Tujuan utama eksplorasi the final frontier (batas terakhir) ini adalah mengirim manusia dan teknologi ke luar angkasa dengan beban yang paling optimum dengan target pengembangan penelitian, komunikasi via satelit, potensi teknologi di masa depan.

Penelitian dari Florida Institute of Technology menunjukkan bahwa dalam industri ini terdapat 1.500 pemasok yang berperan, ada 84 satelit dan roket yang diluncurkan pada tahun 2011, biaya untuk mengirim satu roket ke orbit Bumi sebesar 316 juta dollar AS, dan bujet untuk Global Space Economy Commercial Revenues and Government Budget di tahun 2011 sebesar 289,77 miliar dollar AS.

Dari gambaran di atas, rantai pasok antariksa diperkirakan menjadi sebuah proyek operasi jaringan rantai pasok terbesar yang pernah dilakukan manusia. Ini adalah sebuah dunia dengan peluang tanpa batas, yang bukan sekadar melakukan pengiriman manusia (astronaut), makanan, air, oksigen, sumber energi dan komponen (suku cadang) pesawat ulang alik.

Jaringan rantai pasok antariksa dimulai dengan kebutuhan bahan mentah yang digali dari alam, yang menyebar di berbagai negara. Contohnya adalah kebutuhan alumunium dan titanium. Berbagai bahan mentah ini dikirim ke beberapa lokasi manufaktur pesawat dan berbagai peralatan, yang juga menyebar di berbagai negara. Setelah itu dirakit ke satu wilayah, baru kemudian dikirim ke luar angkasa.

Yang paling mendekati adalah sistem rantai pasok pesawat terbang, di mana berbagai komponen didesain dan diproduksi di berbagai negara, kemudian dikirim ke satu negara yang merakit semuanya.

Tantangan berikutnya adalah proses kembali (return) ke Bumi, proses pembuangan sampah, dan daur ulang komponen untuk proyek berikutnya. Di belakangnya adalah proses persiapan modal, teknologi informasi, dan sumber daya manusia yang akan dikirim ke angkasa dan yang memantau di Bumi. Kenyataannya, tidak ada satu pihak yang mampu mengerjakan ini semua sendiri saja, persis seperti pada kolaborasi berbagai perusahaan dalam memproduksi pesawat terbang.

Jika pada tahun 1960-an, NASA berhasil mengirim manusia pertama ke Bulan, maka saat ini kita patut menyadari bahwa industri angkasa luar telah berubah dari kebanggaan capaian sebuah negara menjadi kolaborasi erat antarpihak yang memiliki potensi kontribusi nyata.

Semakin banyak negara dan perusahaan swasta yang berperan dalam eksplorasi angkasa dan bukan lagi sekadar bentuk kompetisi dari negara-negara adidaya. Pengembangan teknologi yang rumit bukan lagi hanya milik pemerintah.

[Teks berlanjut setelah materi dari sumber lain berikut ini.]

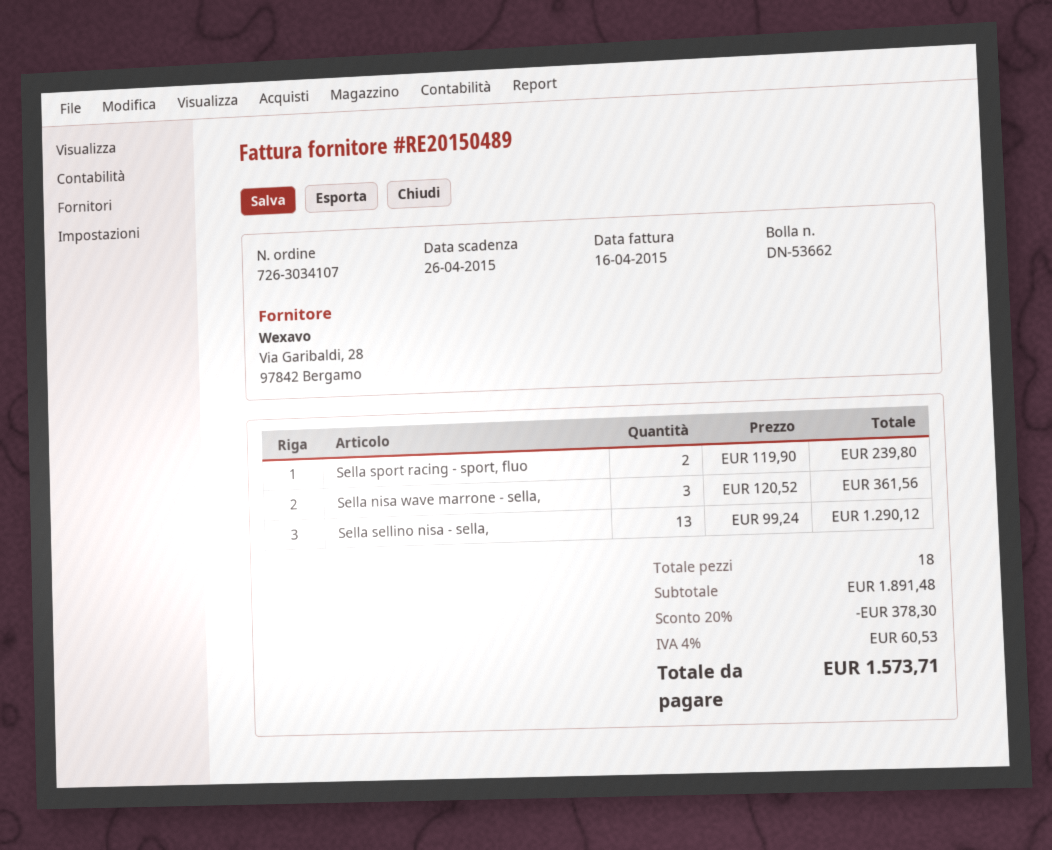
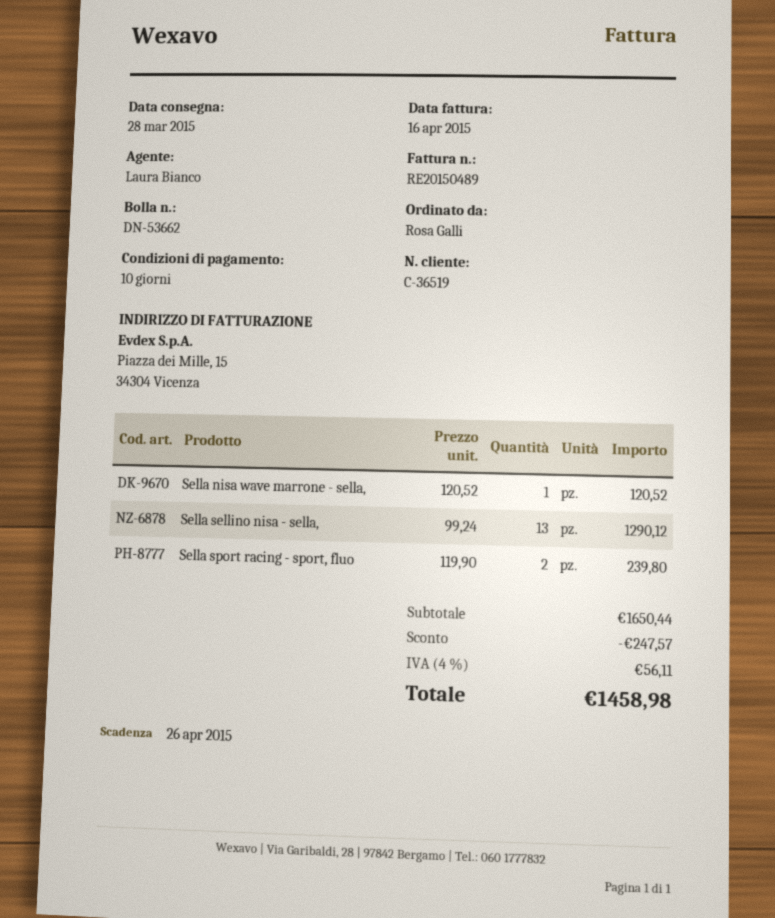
Sella nisa wave marrone - sella,: 3 x 120.52 = 361.56 -> 1 x 120.52 = 120.52
subtotal: 1891.48 -> 1650.44
discount: 378.30 -> 247.57
tax: 4% = 60.53 -> 4% = 56.11
total: 1573.71 -> 1458.98

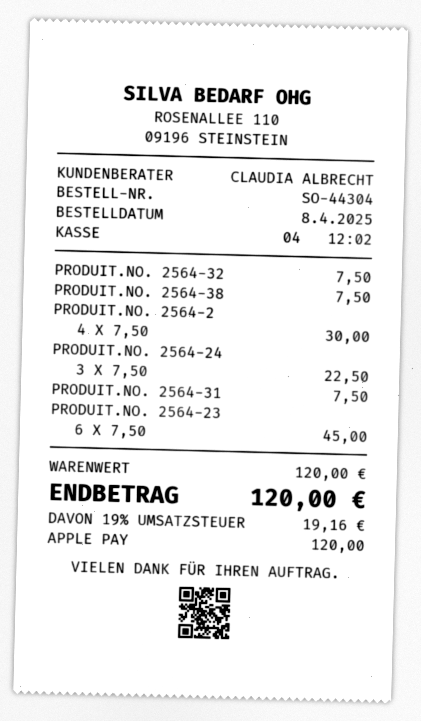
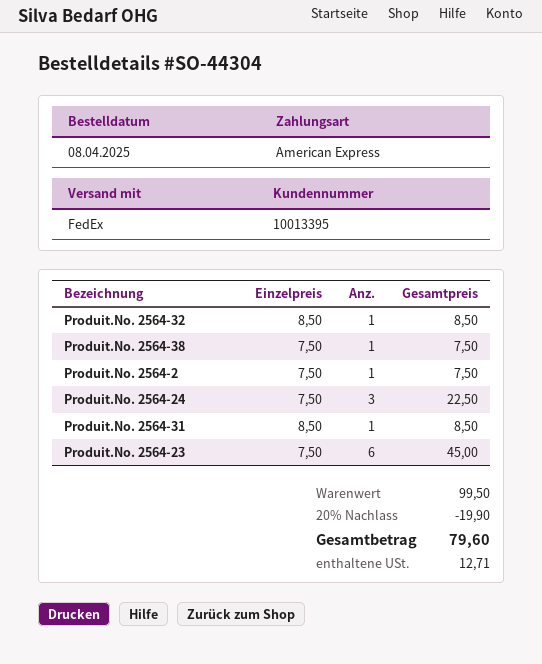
payment method: Apple Pay -> American Express
PRODUIT.NO. 2564-32: 1 x 7.50 = 7.50 -> 1 x 8.50 = 8.50
PRODUIT.NO. 2564-2: 4 x 7.50 = 30.00 -> 1 x 7.50 = 7.50
PRODUIT.NO. 2564-31: 1 x 7.50 = 7.50 -> 1 x 8.50 = 8.50
subtotal: 120.00 -> 99.50
discount: none -> 20% = 19.90
tax: 19.16 -> 12.71
total: 120.00 -> 79.60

Contohnya adalah Massachusetts Institute of Technology Interplanetary Supply Chain Management and Logistics Architectures (MIT IPSCM & LA) dengan proyek pengembangan terintegrasi dalam rantai pasok antraplanet pada eksplorasi angkasa yang berkelanjutan dalam rangkaian Bumi-Bulan-Mars. Kemudian, kolaborasi China Aerospace Industry Corporation (CASC), Indian Space Research Organisation (ISRO) dan European Space Agency (ESA) untuk meningkatkan efisiensi space operations.

Kolaborasi lainnya adalah pengadaan dan perawatan peralatan elektronik dan komponen untuk satelit, peralatan sinyal analog, peralatan pengamatan bumi, satelit komunikasi, dan navigasi. Selain itu, perusahaan swasta seperti SpaceX dan Arianespace melakukan riset peluncuran roket dengan biaya efisien dan memanfaatkan teknologi yang dapat didaur ulang (recycle).

Rumitnya jaringan (network) dan kolaborasi rantai pasok antariksa ini tentunya sepadan dengan benefit bagi umat manusia di masa depan.